The combination means we're heading for a runaway debt that, left unaddressed, will dump an enormous bill on the next generation or two. Or three. That "bankrupting our future," to quote the book's title, is immoral, Peterson argues.

Has the country's checking account ever gone from black to red so quickly? When President Bush took office, the federal government basked in a 10-year projected surplus of $5.6-trillion. Now we're looking at an estimated debt approaching $7.4-trillion, if all of Bush's current tax cuts are made permanent. That means deficits averaging $740-billion a year.

Let's be crystal clear. This book likely never would have seen the light of day - and absolutely never reached bestseller status - if Bush had not taken office in 2001 with a surplus in the federal budget and then plunged the nation rapidly back into the red.

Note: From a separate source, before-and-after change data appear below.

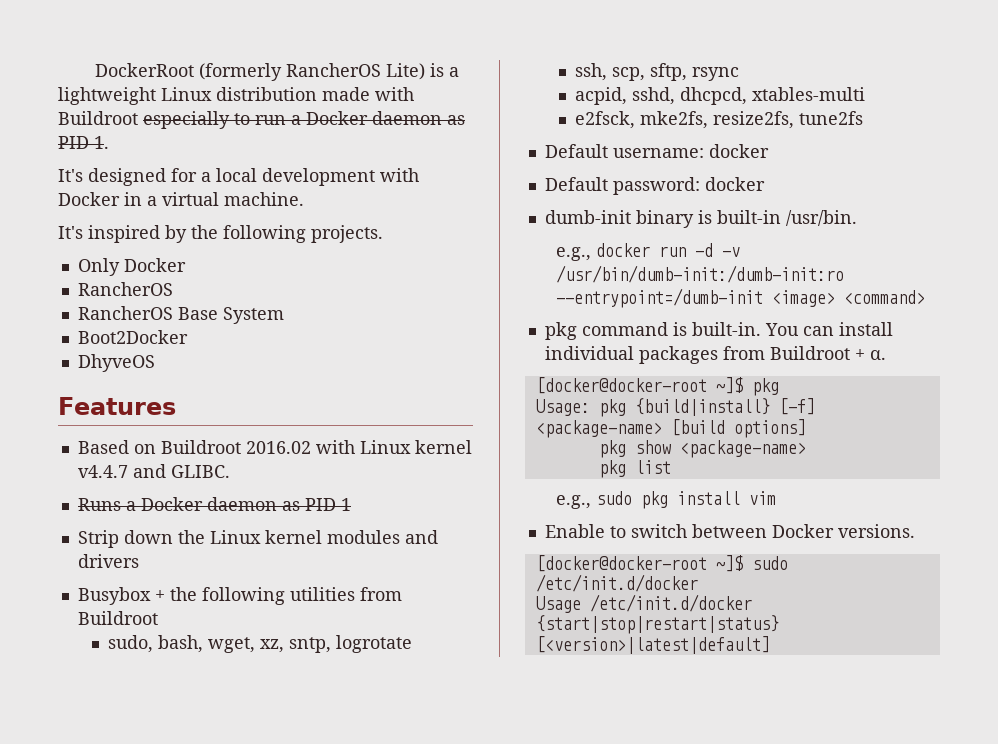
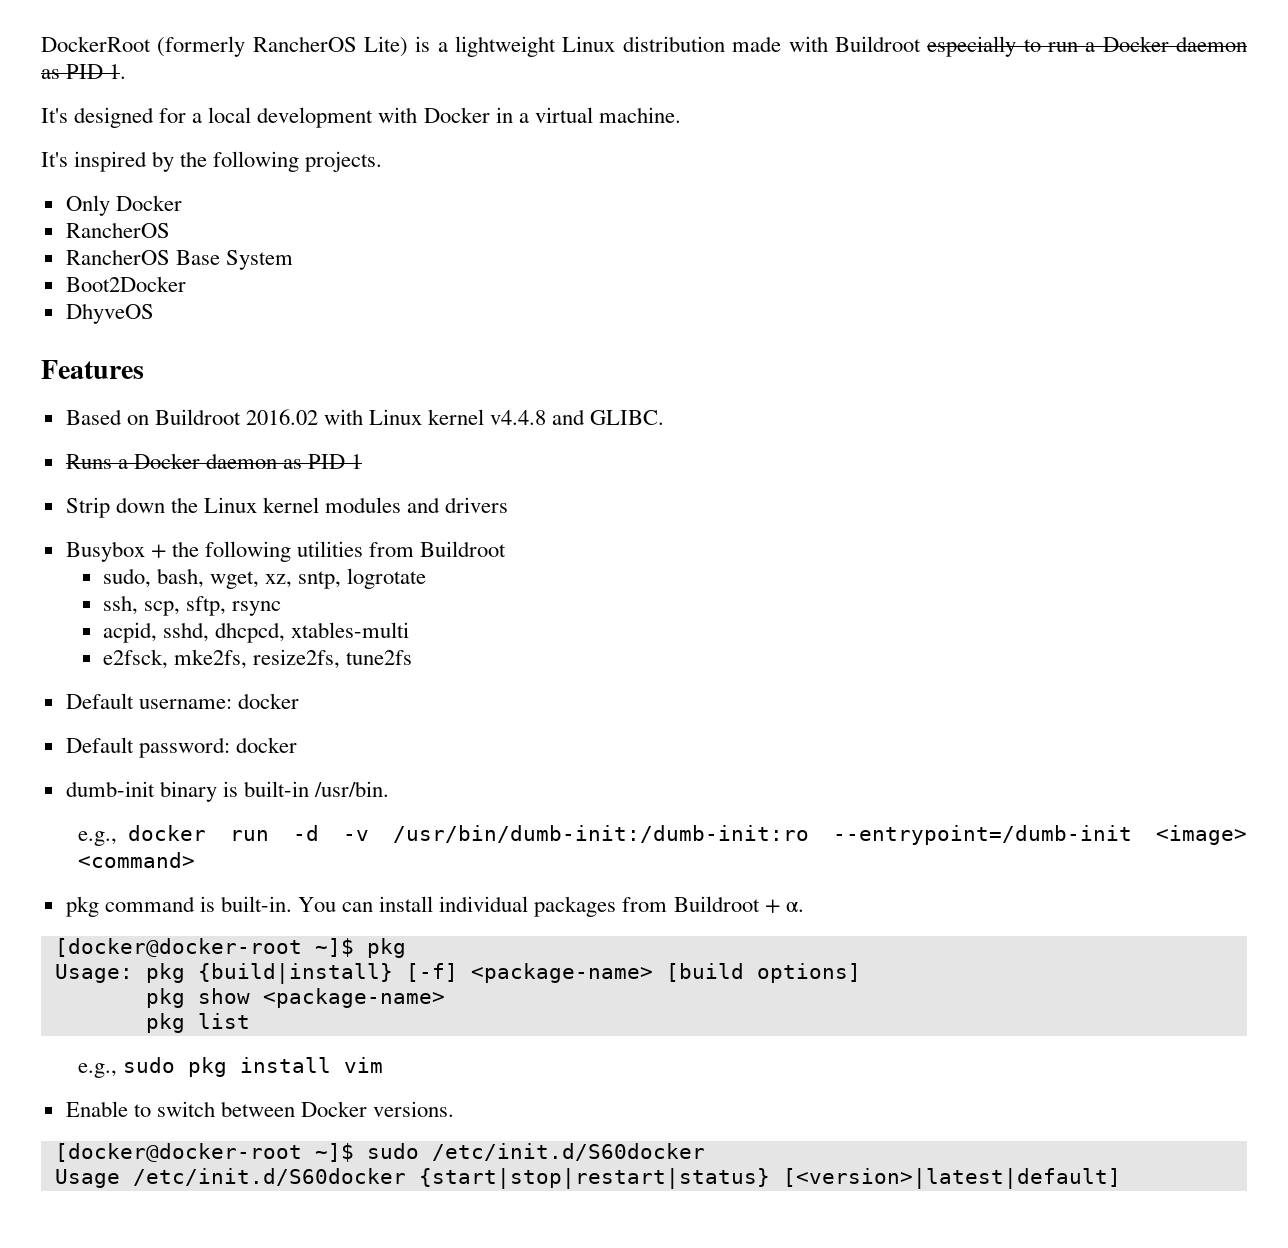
[77,465,128,478] v4.4.7 -> [490,410,547,425] v4.4.8
[535,574,698,592] /etc/init.d/docker -> [431,1143,705,1161] /etc/init.d/S60docker
[589,594,752,612] /etc/init.d/docker -> [132,1168,406,1186] /etc/init.d/S60docker

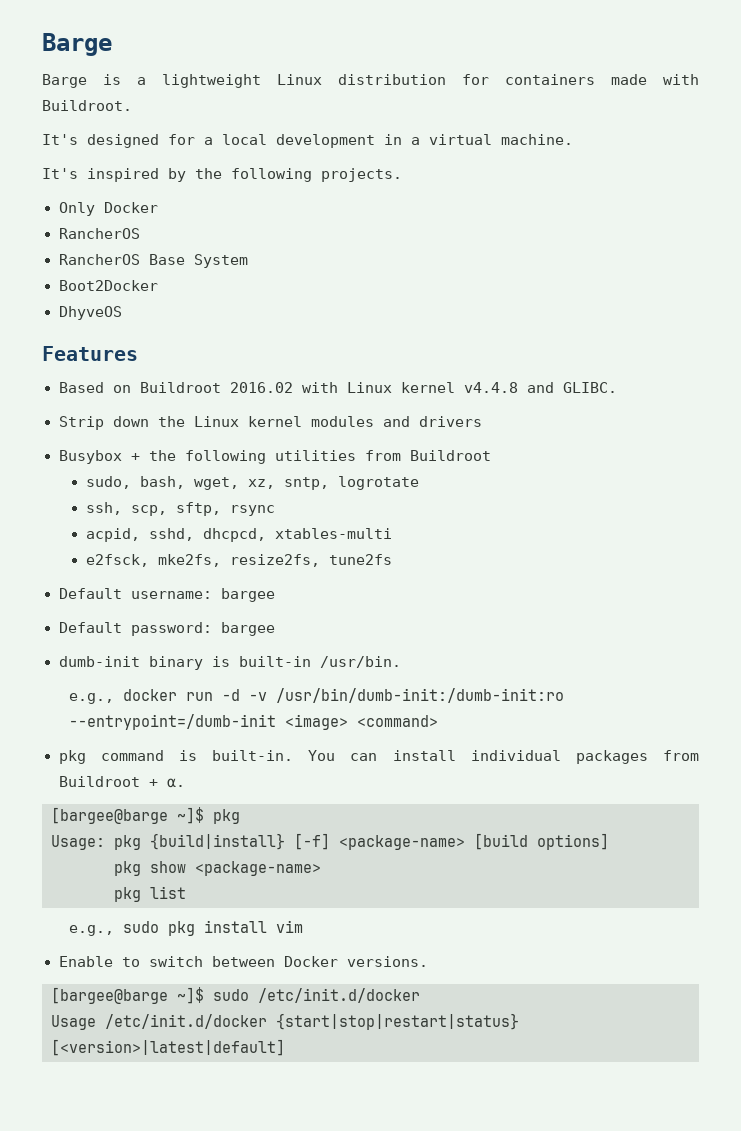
[41,36,409,57] DockerRoot (formerly RancherOS Lite) -> [42,33,112,56] [42,74,87,88] Barge // Barge
[732,36,1247,57] [41,64,127,79] made with Buildroot especially to run a Docker daemon as PID 1. -> [462,74,699,85] [42,100,132,111] for containers made with Buildroot.
[378,107,490,123] with Docker -> (375, 141) none
[65,453,363,469] // Runs a Docker daemon as PID 1 -> (617, 387) none
[237,693,299,709] docker -> [220,588,275,602] bargee
[235,737,297,753] docker -> [220,622,275,636] bargee
[54,938,302,957] [docker@docker-root -> [51,807,168,824] [bargee@barge
[54,1143,302,1162] [docker@docker-root -> [51,987,168,1004] [bargee@barge
[431,1143,705,1161] /etc/init.d/S60docker -> [258,988,420,1003] /etc/init.d/docker
[132,1168,406,1186] /etc/init.d/S60docker -> [105,1014,267,1029] /etc/init.d/docker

How? With three big tax cuts, the bursting of the stock market bubble, the impact from the 9/11 attacks, and (most of all) the war in Iraq. The war's cost alone comes to about $7.4-million per hour, $122,820 per minute.

All this presidential campaign talk of economic recovery galls Peterson, who at age 78 sees much of today's so-called uptick based on money borrowed from future Americans.

Now, he believes, more Americans are starting to catch on to the shell game. Vice President Dick Cheney's stance that "deficits don't matter" is nonsense to Peterson.

The Bush administration wants to cut taxes, yet still spend at unsustainable levels. Peterson calls them "big government Republicans" who daydream that the U.S. economy can simply grow big enough to replenish any and all deficits ahead.

Even fiscal conservatives, traditional Bush allies, are starting to snipe. Stephen Moore of the Club for Growth, a group that raises money for conservative political candidates, last week called Bush's fiscal record "abysmal."

...more...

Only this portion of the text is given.